*** Opening Information provided ***
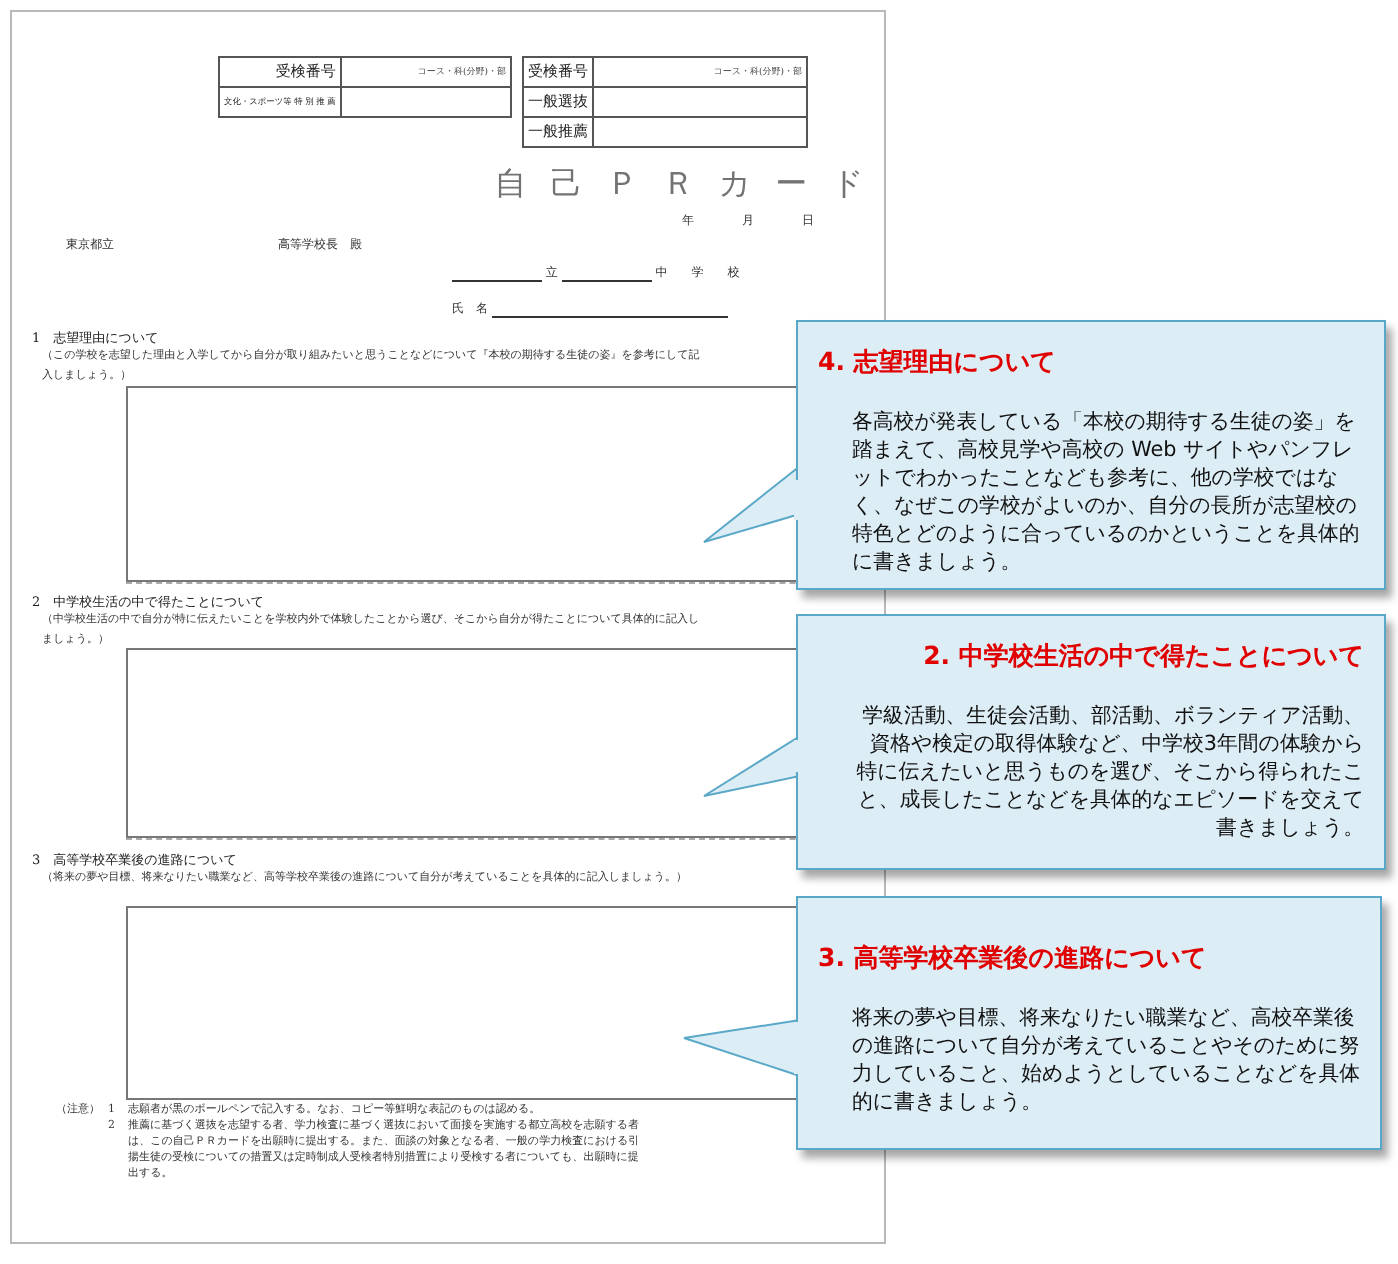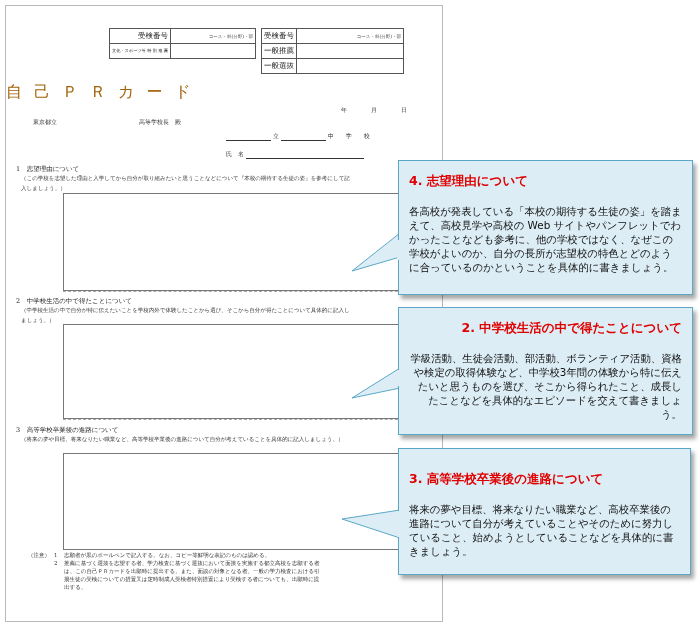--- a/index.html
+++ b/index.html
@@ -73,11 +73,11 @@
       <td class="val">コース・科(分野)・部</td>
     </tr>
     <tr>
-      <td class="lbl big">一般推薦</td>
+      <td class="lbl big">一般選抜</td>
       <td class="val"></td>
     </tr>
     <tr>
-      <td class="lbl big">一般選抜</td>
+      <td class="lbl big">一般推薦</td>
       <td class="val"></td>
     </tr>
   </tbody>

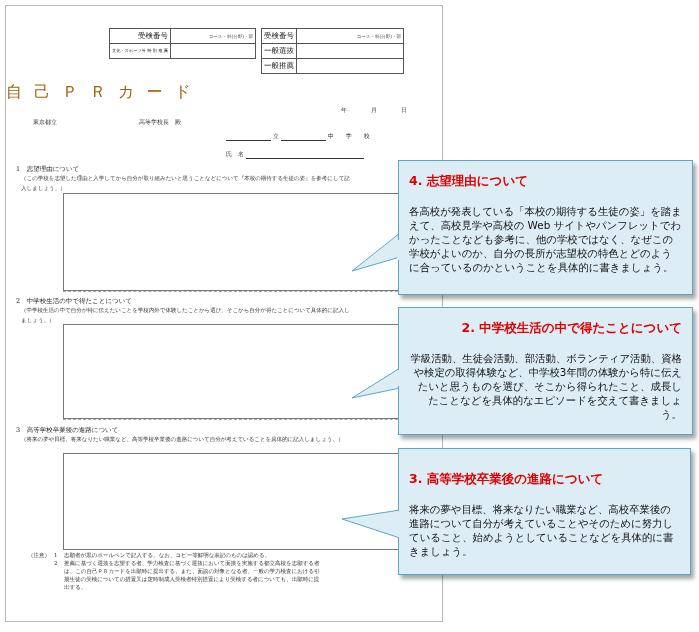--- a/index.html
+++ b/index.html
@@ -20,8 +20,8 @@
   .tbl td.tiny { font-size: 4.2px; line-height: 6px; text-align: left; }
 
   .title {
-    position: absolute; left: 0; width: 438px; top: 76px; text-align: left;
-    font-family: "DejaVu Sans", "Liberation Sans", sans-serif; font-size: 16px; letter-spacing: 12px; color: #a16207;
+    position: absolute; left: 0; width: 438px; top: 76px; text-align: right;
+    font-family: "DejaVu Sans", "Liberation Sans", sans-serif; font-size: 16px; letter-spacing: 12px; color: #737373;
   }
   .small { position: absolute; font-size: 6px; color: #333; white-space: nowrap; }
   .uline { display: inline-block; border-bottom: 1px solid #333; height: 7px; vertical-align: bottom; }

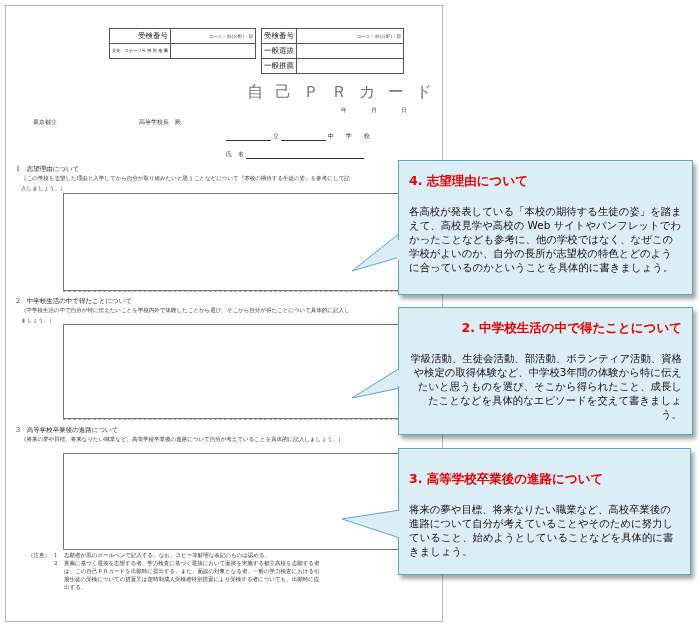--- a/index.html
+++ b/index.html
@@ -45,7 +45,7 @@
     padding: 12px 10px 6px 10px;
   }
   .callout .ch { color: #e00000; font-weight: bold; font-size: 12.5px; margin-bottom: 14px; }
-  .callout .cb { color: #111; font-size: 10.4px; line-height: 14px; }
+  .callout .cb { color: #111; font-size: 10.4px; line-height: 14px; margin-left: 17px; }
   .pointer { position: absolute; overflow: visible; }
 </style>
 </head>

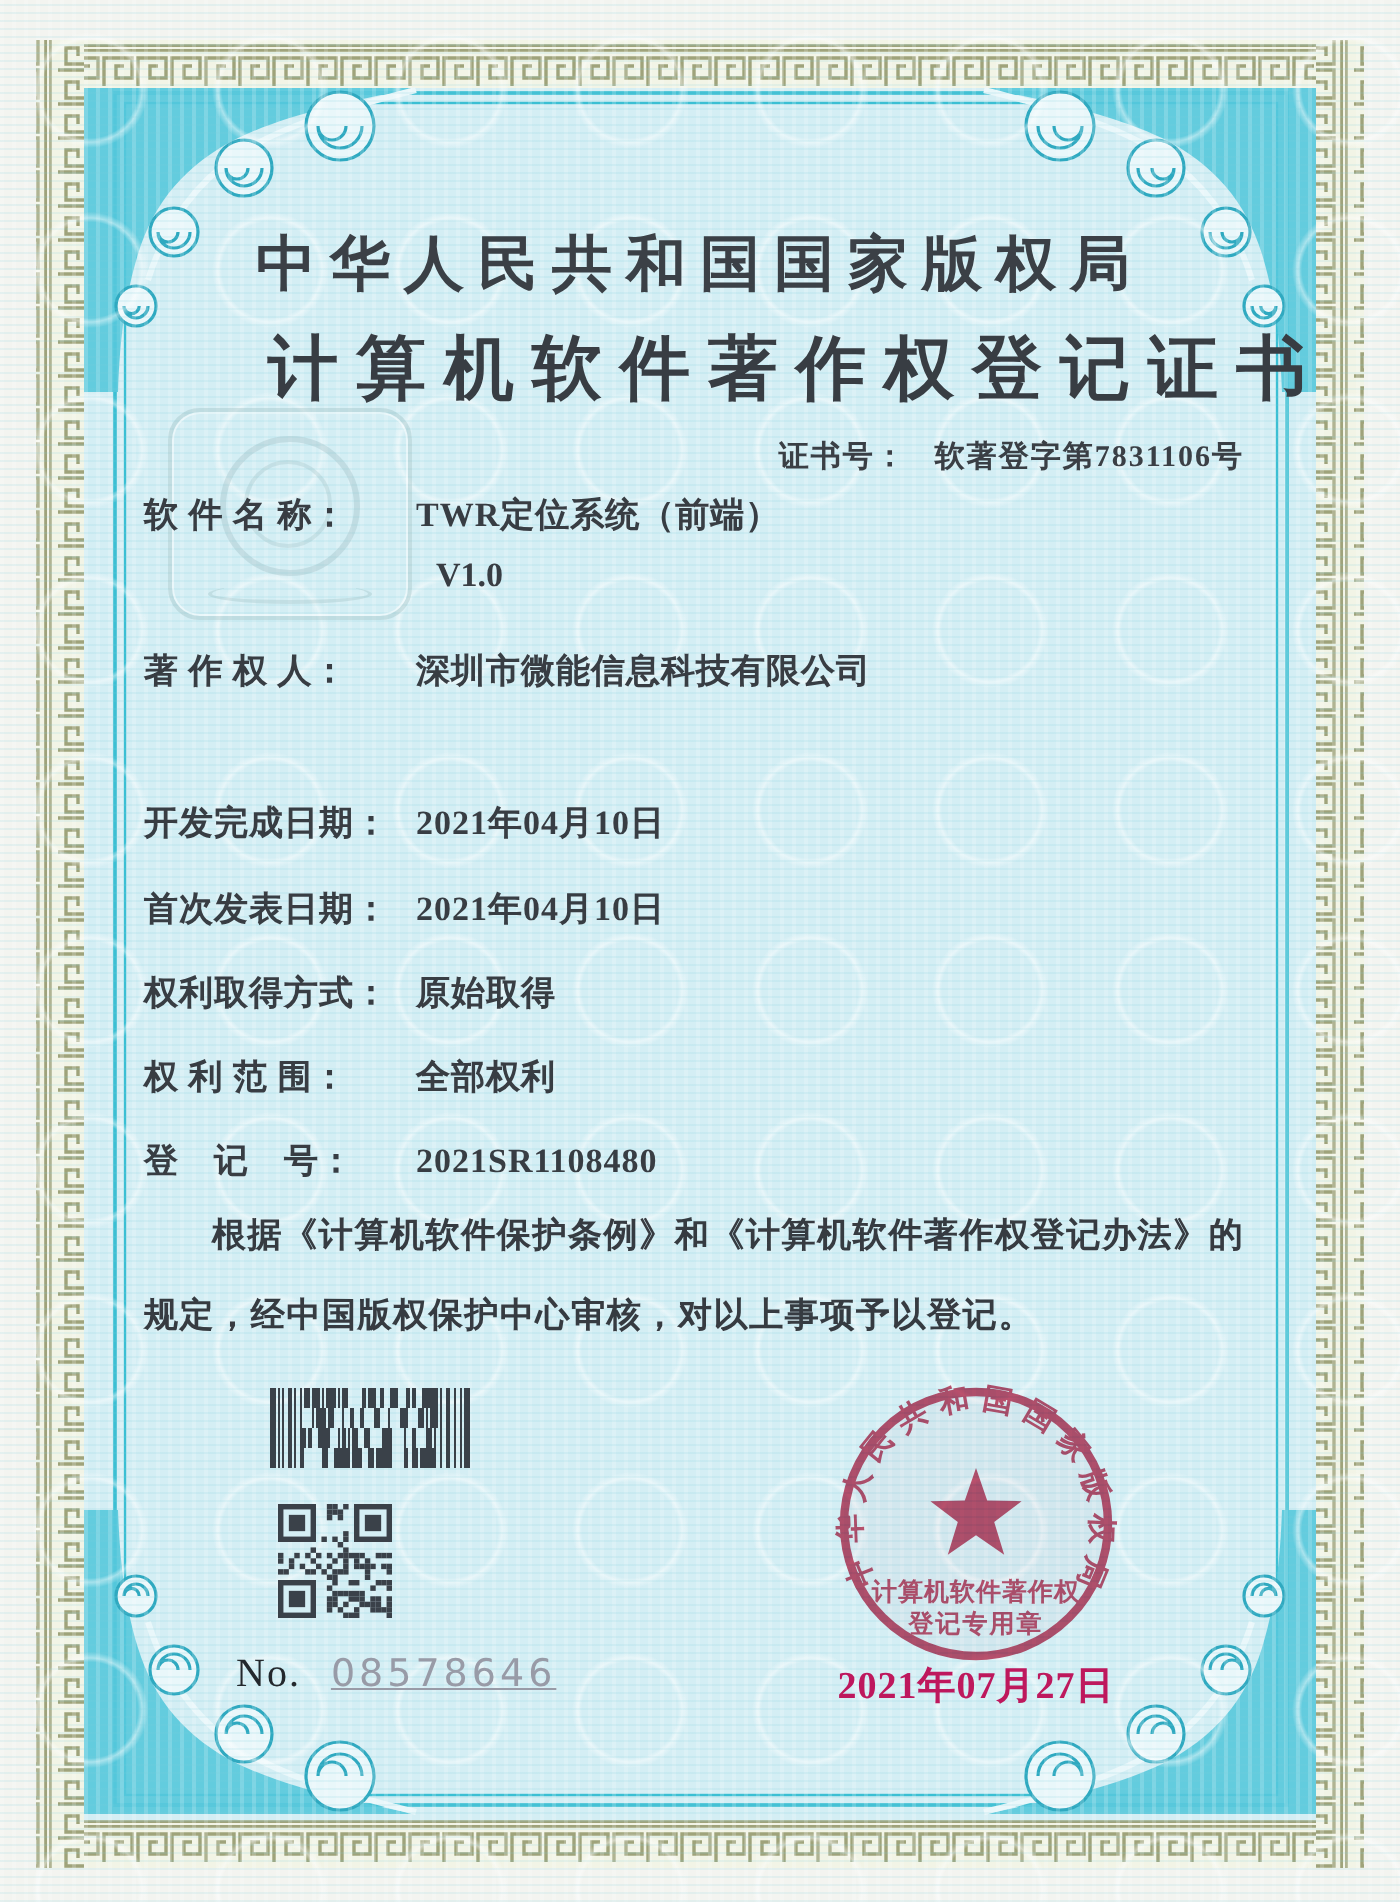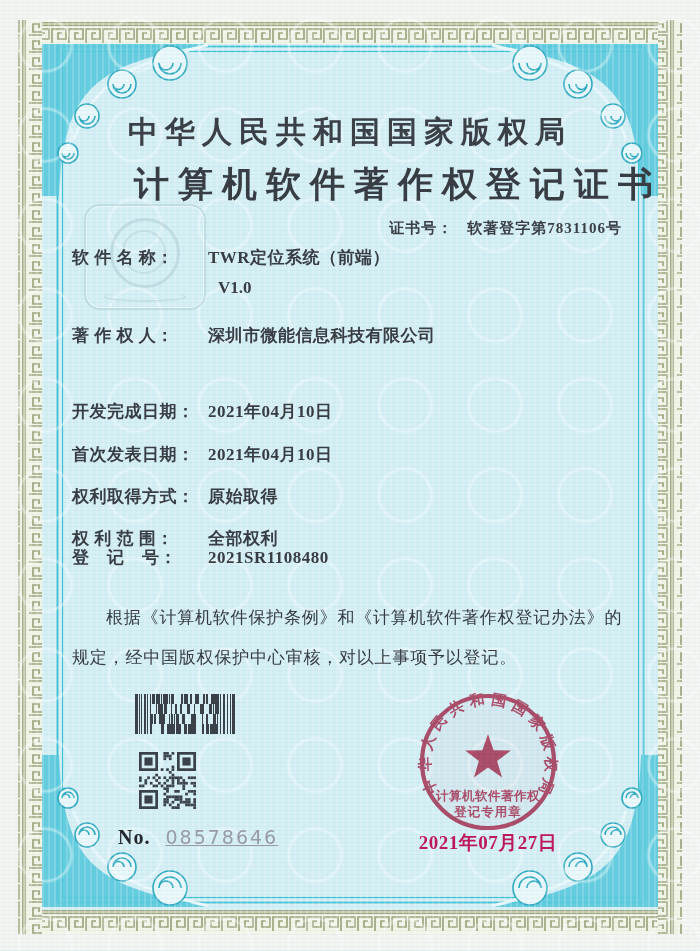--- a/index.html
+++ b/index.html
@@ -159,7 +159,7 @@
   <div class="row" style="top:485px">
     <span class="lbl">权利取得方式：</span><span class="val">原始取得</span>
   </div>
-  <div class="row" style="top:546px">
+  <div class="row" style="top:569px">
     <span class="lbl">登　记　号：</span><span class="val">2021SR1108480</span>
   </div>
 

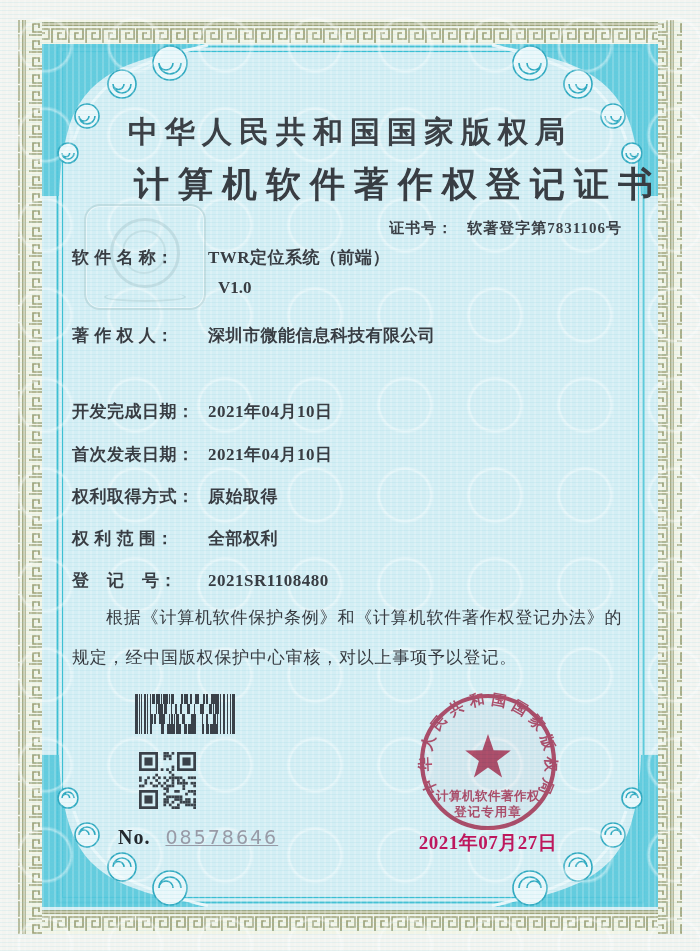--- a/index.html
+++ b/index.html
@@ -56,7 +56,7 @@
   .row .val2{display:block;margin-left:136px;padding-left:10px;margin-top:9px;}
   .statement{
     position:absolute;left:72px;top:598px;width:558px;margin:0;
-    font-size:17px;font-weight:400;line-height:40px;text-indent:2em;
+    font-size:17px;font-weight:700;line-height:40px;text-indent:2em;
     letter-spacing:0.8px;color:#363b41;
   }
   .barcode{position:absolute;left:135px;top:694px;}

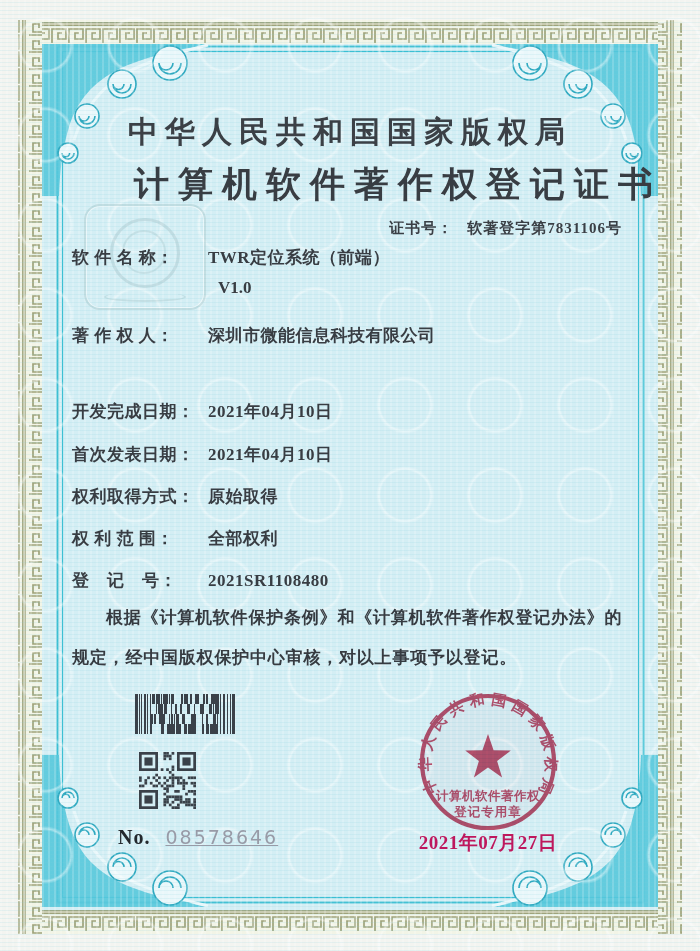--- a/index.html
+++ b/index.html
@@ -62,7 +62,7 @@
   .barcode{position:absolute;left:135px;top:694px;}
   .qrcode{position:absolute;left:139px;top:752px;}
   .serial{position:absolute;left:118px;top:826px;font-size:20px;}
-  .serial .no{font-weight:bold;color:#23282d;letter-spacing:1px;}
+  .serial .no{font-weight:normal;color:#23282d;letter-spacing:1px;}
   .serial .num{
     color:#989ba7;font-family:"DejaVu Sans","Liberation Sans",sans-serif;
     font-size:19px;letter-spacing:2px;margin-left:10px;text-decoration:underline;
*** Closing Information provided ***
What the task requires = The result should be a word-for-word restatement of all the data, without images.

Answer space =
--- a/index.html
+++ b/index.html
@@ -73,11 +73,11 @@
       <td class="val">コース・科(分野)・部</td>
     </tr>
     <tr>
-      <td class="lbl big">一般推薦</td>
+      <td class="lbl big">一般選抜</td>
       <td class="val"></td>
     </tr>
     <tr>
-      <td class="lbl big">一般選抜</td>
+      <td class="lbl big">一般推薦</td>
       <td class="val"></td>
     </tr>
   </tbody>

--- a/index.html
+++ b/index.html
@@ -20,8 +20,8 @@
   .tbl td.tiny { font-size: 4.2px; line-height: 6px; text-align: left; }
 
   .title {
-    position: absolute; left: 0; width: 438px; top: 76px; text-align: left;
-    font-family: "DejaVu Sans", "Liberation Sans", sans-serif; font-size: 16px; letter-spacing: 12px; color: #a16207;
+    position: absolute; left: 0; width: 438px; top: 76px; text-align: right;
+    font-family: "DejaVu Sans", "Liberation Sans", sans-serif; font-size: 16px; letter-spacing: 12px; color: #737373;
   }
   .small { position: absolute; font-size: 6px; color: #333; white-space: nowrap; }
   .uline { display: inline-block; border-bottom: 1px solid #333; height: 7px; vertical-align: bottom; }

--- a/index.html
+++ b/index.html
@@ -45,7 +45,7 @@
     padding: 12px 10px 6px 10px;
   }
   .callout .ch { color: #e00000; font-weight: bold; font-size: 12.5px; margin-bottom: 14px; }
-  .callout .cb { color: #111; font-size: 10.4px; line-height: 14px; }
+  .callout .cb { color: #111; font-size: 10.4px; line-height: 14px; margin-left: 17px; }
   .pointer { position: absolute; overflow: visible; }
 </style>
 </head>

--- a/index.html
+++ b/index.html
@@ -159,7 +159,7 @@
   <div class="row" style="top:485px">
     <span class="lbl">权利取得方式：</span><span class="val">原始取得</span>
   </div>
-  <div class="row" style="top:546px">
+  <div class="row" style="top:569px">
     <span class="lbl">登　记　号：</span><span class="val">2021SR1108480</span>
   </div>
 

--- a/index.html
+++ b/index.html
@@ -56,7 +56,7 @@
   .row .val2{display:block;margin-left:136px;padding-left:10px;margin-top:9px;}
   .statement{
     position:absolute;left:72px;top:598px;width:558px;margin:0;
-    font-size:17px;font-weight:400;line-height:40px;text-indent:2em;
+    font-size:17px;font-weight:700;line-height:40px;text-indent:2em;
     letter-spacing:0.8px;color:#363b41;
   }
   .barcode{position:absolute;left:135px;top:694px;}

--- a/index.html
+++ b/index.html
@@ -62,7 +62,7 @@
   .barcode{position:absolute;left:135px;top:694px;}
   .qrcode{position:absolute;left:139px;top:752px;}
   .serial{position:absolute;left:118px;top:826px;font-size:20px;}
-  .serial .no{font-weight:bold;color:#23282d;letter-spacing:1px;}
+  .serial .no{font-weight:normal;color:#23282d;letter-spacing:1px;}
   .serial .num{
     color:#989ba7;font-family:"DejaVu Sans","Liberation Sans",sans-serif;
     font-size:19px;letter-spacing:2px;margin-left:10px;text-decoration:underline;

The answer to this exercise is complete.